在佃戶進入三江營后,李弘道下令衙役、還鄉匪兵對三江營進行了‘平叛’,矛盾進一步激化,本來三江營一千五百兵只是給佃戶、東湖書院教諭、書生提供庇護,這直接攻打營門,立刻引起了反擊。
三江營把總方榮興開始反擊,攻陷了崇和門,將奉仙坊、廣文坊、迎仙坊、清河坊、永靖坊等坊市攻破,抓走了縉紳40多家,而后收兵回到了三江營。
這是被迫收兵,李弘道那些還鄉匪團們涌了上來,三江營一共就一千五百兵,守不住那么大的地方,會被各個擊破,被迫縮回崇和門外大營。
閻士選看完了塘報,眉頭緊蹙的說道:“杭州府地面,怎么沒有這些還鄉匪,那些個縉紳們還田,雖然哭爹喊娘,但可不敢這么干。”
申時行沒好氣的說道:“你這不是廢話嗎?羅木營嘩變的時候,你跟羅木營把總馬文英一道,抓了浙撫吳善言。”
“杭州地面有了還鄉匪團,你還不得給他們挨個剿滅?這些縉紳哪敢這么做,你也是油鹽不進,仗著羅木營給你撐腰,根本不理這些縉紳號喪。”
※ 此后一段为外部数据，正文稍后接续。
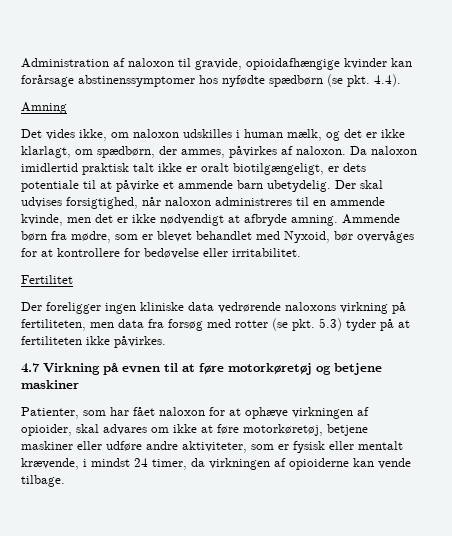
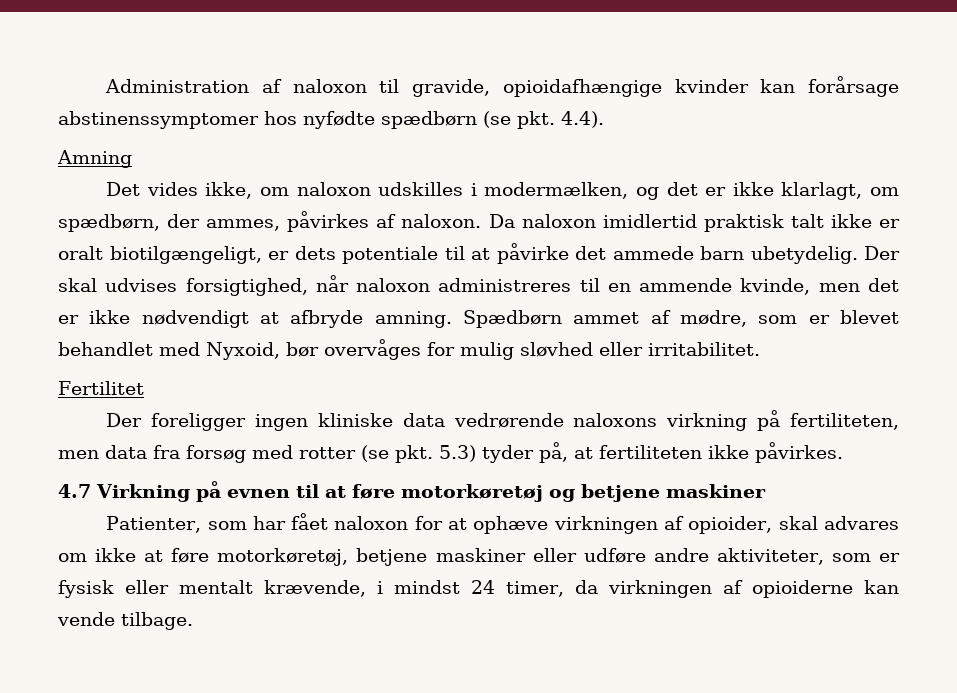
- Det vides ikke, om naloxon udskilles i human mælk, og det er ikke klarlagt, om spædbørn, der ammes, påvirkes af naloxon.
+ Det vides ikke, om naloxon udskilles i modermælken, og det er ikke klarlagt, om spædbørn, der ammes, påvirkes af naloxon.
- Da naloxon imidlertid praktisk talt ikke er oralt biotilgængeligt, er dets potentiale til at påvirke et ammende barn ubetydelig.
+ Da naloxon imidlertid praktisk talt ikke er oralt biotilgængeligt, er dets potentiale til at påvirke det ammede barn ubetydelig.
- Ammende børn fra mødre, som er blevet behandlet med Nyxoid, bør overvåges for at kontrollere for bedøvelse eller irritabilitet.
+ Spædbørn ammet af mødre, som er blevet behandlet med Nyxoid, bør overvåges for mulig sløvhed eller irritabilitet.
- Der foreligger ingen kliniske data vedrørende naloxons virkning på fertiliteten, men data fra forsøg med rotter (se pkt. 5.3) tyder på at fertiliteten ikke påvirkes.
+ Der foreligger ingen kliniske data vedrørende naloxons virkning på fertiliteten, men data fra forsøg med rotter (se pkt. 5.3) tyder på, at fertiliteten ikke påvirkes.

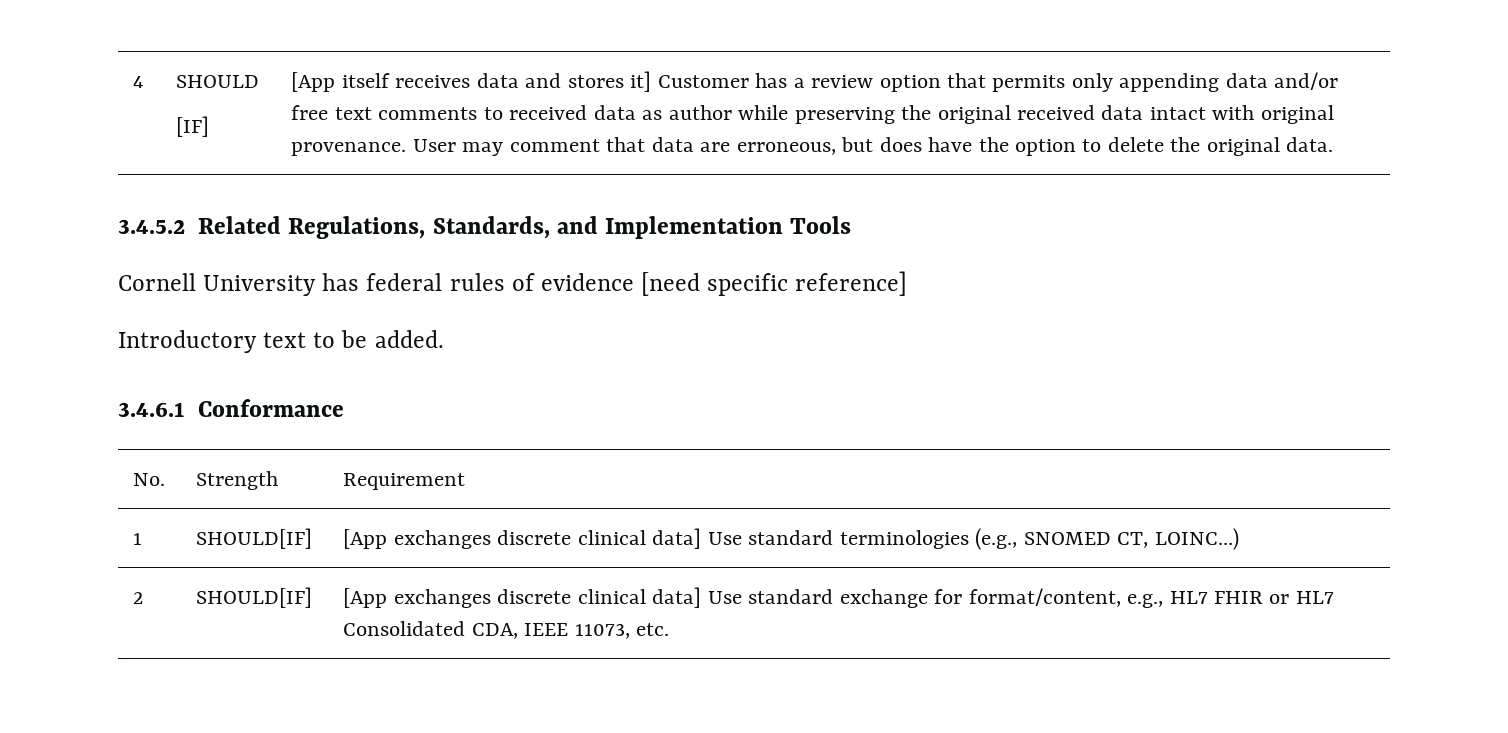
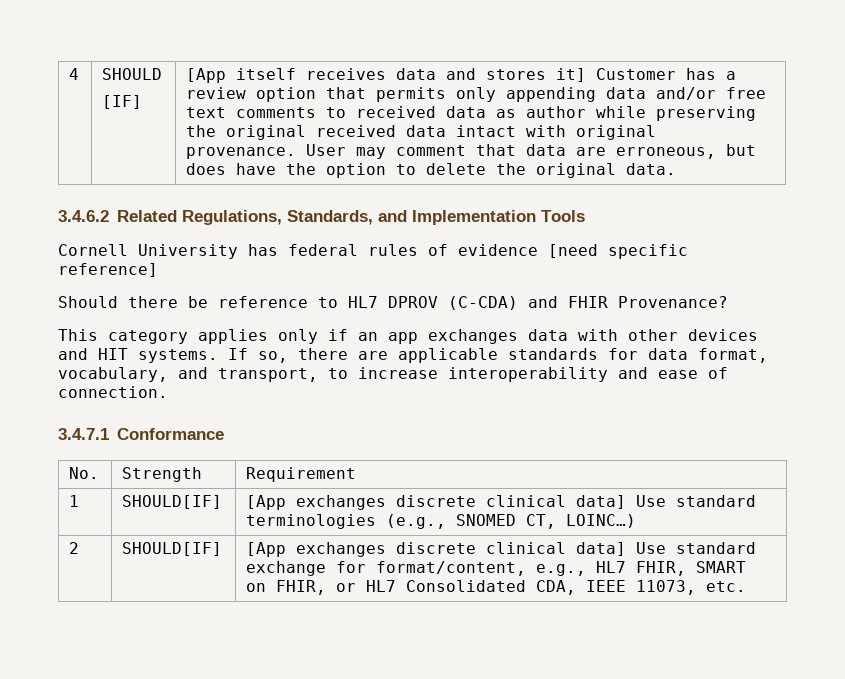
- 3.4.5.2 Related Regulations, Standards, and Implementation Tools
+ 3.4.6.2 Related Regulations, Standards, and Implementation Tools
- Introductory text to be added.
- 3.4.6.1 Conformance
+ Should there be reference to HL7 DPROV (C-CDA) and FHIR Provenance?
+ This category applies only if an app exchanges data with other devices and HIT systems. If so, there are applicable standards for data format, vocabulary, and transport, to increase interoperability and ease of connection.
+ 3.4.7.1 Conformance
- 2 | SHOULD[IF] | [App exchanges discrete clinical data] Use standard exchange for format/content, e.g., HL7 FHIR or HL7 Consolidated CDA, IEEE 11073, etc.
+ 2 | SHOULD[IF] | [App exchanges discrete clinical data] Use standard exchange for format/content, e.g., HL7 FHIR, SMART on FHIR, or HL7 Consolidated CDA, IEEE 11073, etc.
“也是啊。”閻士選忘記了羅木營嘩變的時候,他也是反賊之一。
“情況已經非常明朗了,三江大營被李弘道帶著還鄉匪團給圍困了,破營在旦夕之間。”申時行面色凝重。
李弘道沒有瘋,相反他非常冷靜,繼續進攻,只要攻破了三江大營,他就是贏家,他就可以把刁民作亂的敘事繼續講下去,人都死了,死無對證,只要在朝廷反應過來之前,把事情擺平,事情的真相,就任由他打扮了。
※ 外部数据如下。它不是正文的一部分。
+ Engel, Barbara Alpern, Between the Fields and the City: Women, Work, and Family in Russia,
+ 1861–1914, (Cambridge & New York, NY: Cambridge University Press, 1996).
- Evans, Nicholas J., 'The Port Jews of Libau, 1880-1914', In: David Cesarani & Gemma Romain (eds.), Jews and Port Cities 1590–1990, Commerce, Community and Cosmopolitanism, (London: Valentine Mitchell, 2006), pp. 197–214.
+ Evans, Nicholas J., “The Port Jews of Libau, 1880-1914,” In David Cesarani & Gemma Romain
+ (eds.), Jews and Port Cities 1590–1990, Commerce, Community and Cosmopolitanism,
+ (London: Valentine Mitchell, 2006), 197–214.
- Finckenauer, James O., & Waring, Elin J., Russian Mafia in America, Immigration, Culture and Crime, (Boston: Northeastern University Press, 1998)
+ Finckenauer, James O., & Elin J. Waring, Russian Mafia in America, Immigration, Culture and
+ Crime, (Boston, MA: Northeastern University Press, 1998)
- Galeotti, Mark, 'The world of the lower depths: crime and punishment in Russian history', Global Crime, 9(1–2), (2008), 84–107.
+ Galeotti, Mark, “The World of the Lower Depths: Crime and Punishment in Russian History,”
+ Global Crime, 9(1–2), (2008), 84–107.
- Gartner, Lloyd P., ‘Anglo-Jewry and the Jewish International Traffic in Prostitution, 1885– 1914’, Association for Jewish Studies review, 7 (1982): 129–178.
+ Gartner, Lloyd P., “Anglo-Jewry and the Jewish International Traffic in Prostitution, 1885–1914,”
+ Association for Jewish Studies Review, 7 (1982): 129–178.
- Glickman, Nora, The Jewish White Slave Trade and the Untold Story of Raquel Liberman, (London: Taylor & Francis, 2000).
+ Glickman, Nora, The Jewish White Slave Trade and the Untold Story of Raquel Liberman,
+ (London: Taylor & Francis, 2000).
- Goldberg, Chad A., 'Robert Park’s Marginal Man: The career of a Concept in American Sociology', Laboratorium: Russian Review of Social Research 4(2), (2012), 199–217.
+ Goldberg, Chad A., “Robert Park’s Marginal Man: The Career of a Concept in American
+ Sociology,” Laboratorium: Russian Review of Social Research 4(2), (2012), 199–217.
但不進攻,束手就擒,只要朝廷的軍隊抵達,那他就只有死路一條。
毫無疑問,這些還鄉匪團背后的東家們,也是這么想的,一榮俱榮一損俱損,已經徹底綁成了利益共同體,李弘道輸,朝廷絕對不會放過他們這些縉紳,相反李弘道贏,這就是又一次成功平定民亂,只要事后,稍微給一點好處,讓這些佃戶不再鬧騰。
那臺州地面的還田令,就能有名無實的執行下去了。
李弘道把事情擺平了,申時行如果不想以五品郎中巡撫松江浙江的話,申時行也要幫忙打掩護,畢竟朝廷真的怪罪下來,申時行恐怕又要被官降三級。
其實這個時候,申時行、閻士選、雙嶼水師,最好的應對是作壁上觀,等著李弘道破營,等著李弘道以平叛敘事表功,這是對所有官僚們最有利的辦法。
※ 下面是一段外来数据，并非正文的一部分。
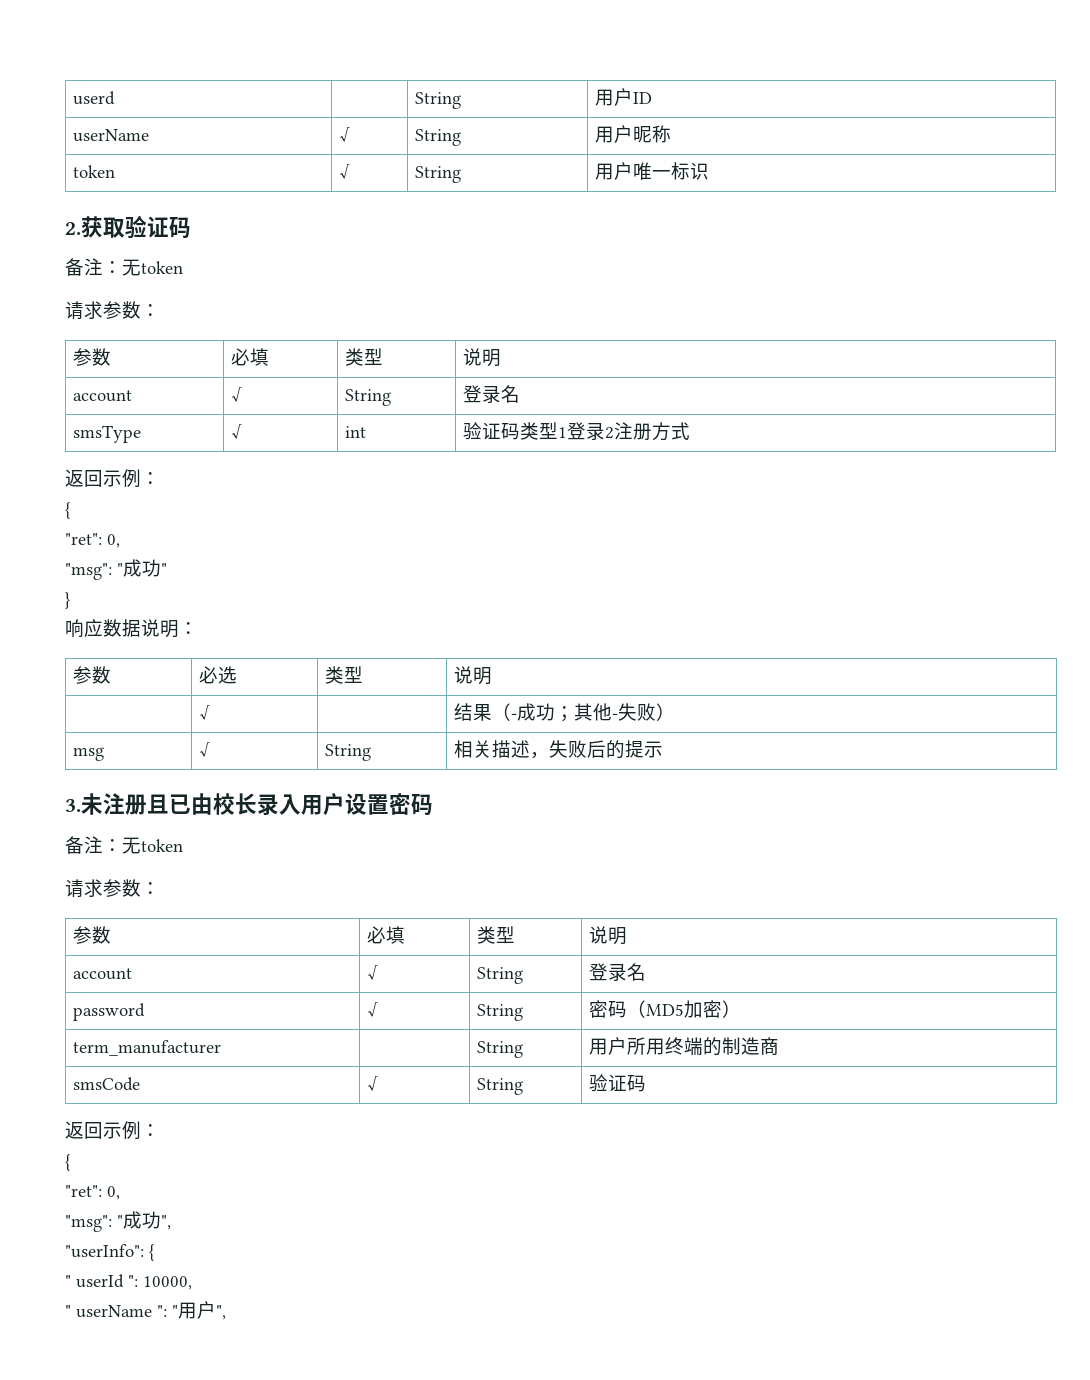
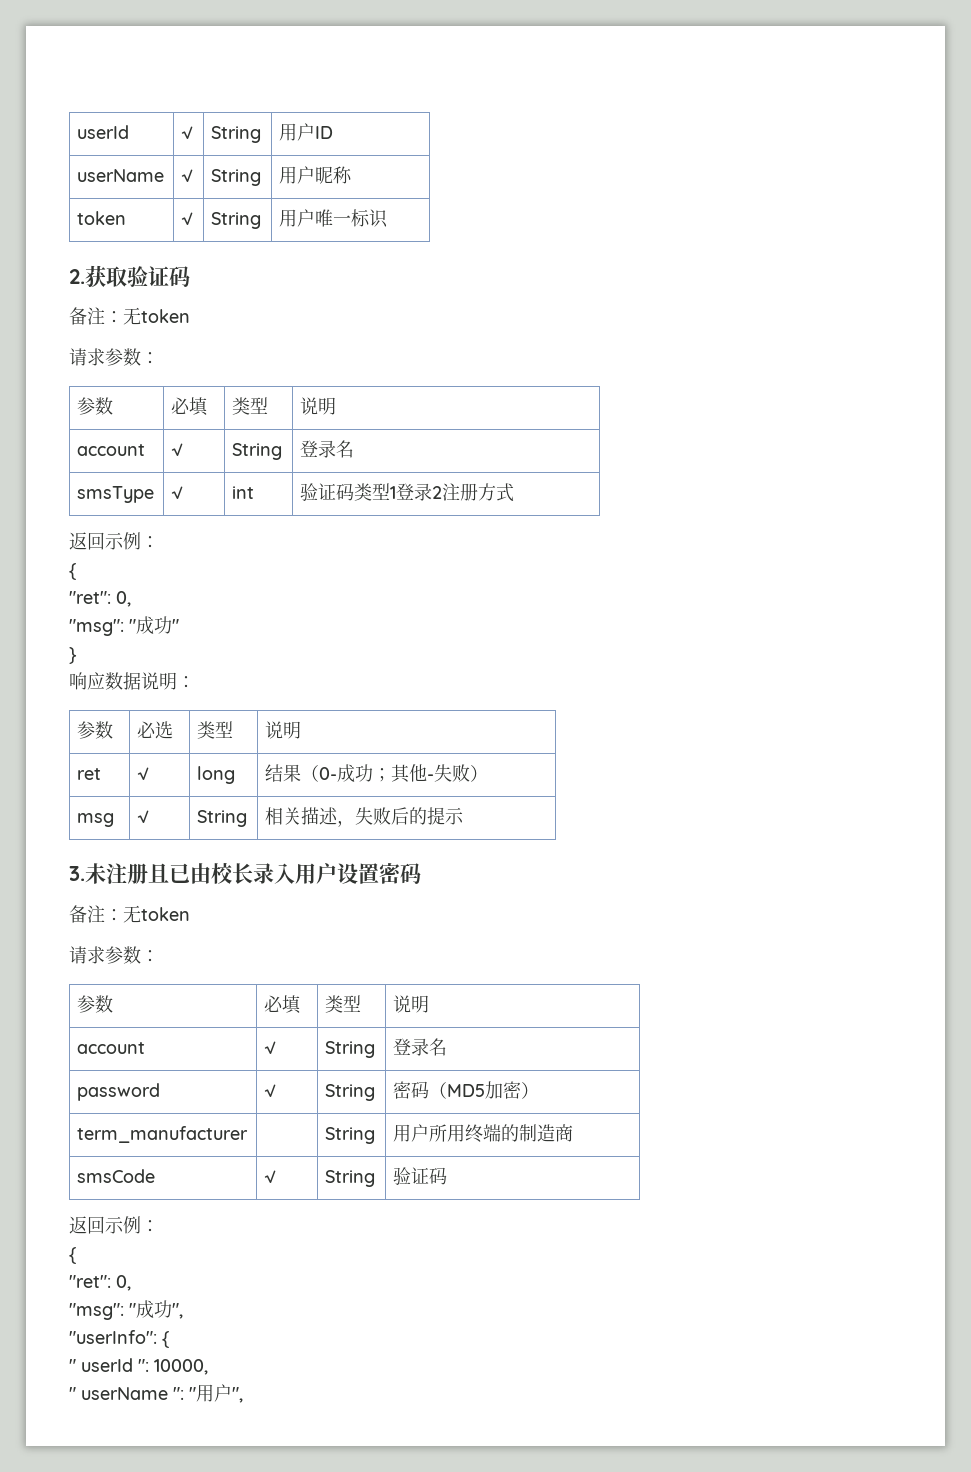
- userd | | String | 用户ID
+ userId | √ | String | 用户ID
- | √ | | 结果（-成功；其他-失败）
+ ret | √ | long | 结果（0-成功；其他-失败）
而且李弘道在準備對佃戶下手的時候,就已經截街斷路,臺州百姓就是傳言再多,也不知道真相。
只要李弘道能把蓋子捂下去,那官吏們就會出于利益趨同的前提下,一起幫忙把蓋子捂下去。
當初閻士選跟著羅木營一起作亂,那是沒辦法了,浙撫吳善言甚至要把閻士選一道殺了,閻士選沒得選,他只能一條道走到黑。
天高皇帝遠,天有多高,皇帝就有多遠。
皇帝也不可能知道究竟發生了什么事兒,下次南巡指不定在什么時候,甚至有沒有下次南巡還兩說。
“撫臺,還要去臺州嗎?”閻士選面色凝重的問道。
“去!”申時行晃動了下腦袋,面色冷厲的說道:“我還不信這個邪了,你還能把我克下去不成?!我要做首輔!一定要做!”
當首輔的前提,就是陛下信任,臺州的事兒,就是真的捂住了蓋子,陛下也會對他申時行本人產生懷疑,只要陛下有一個念頭,臺州的事兒,真的是這樣嗎?他申時行就做不了首輔。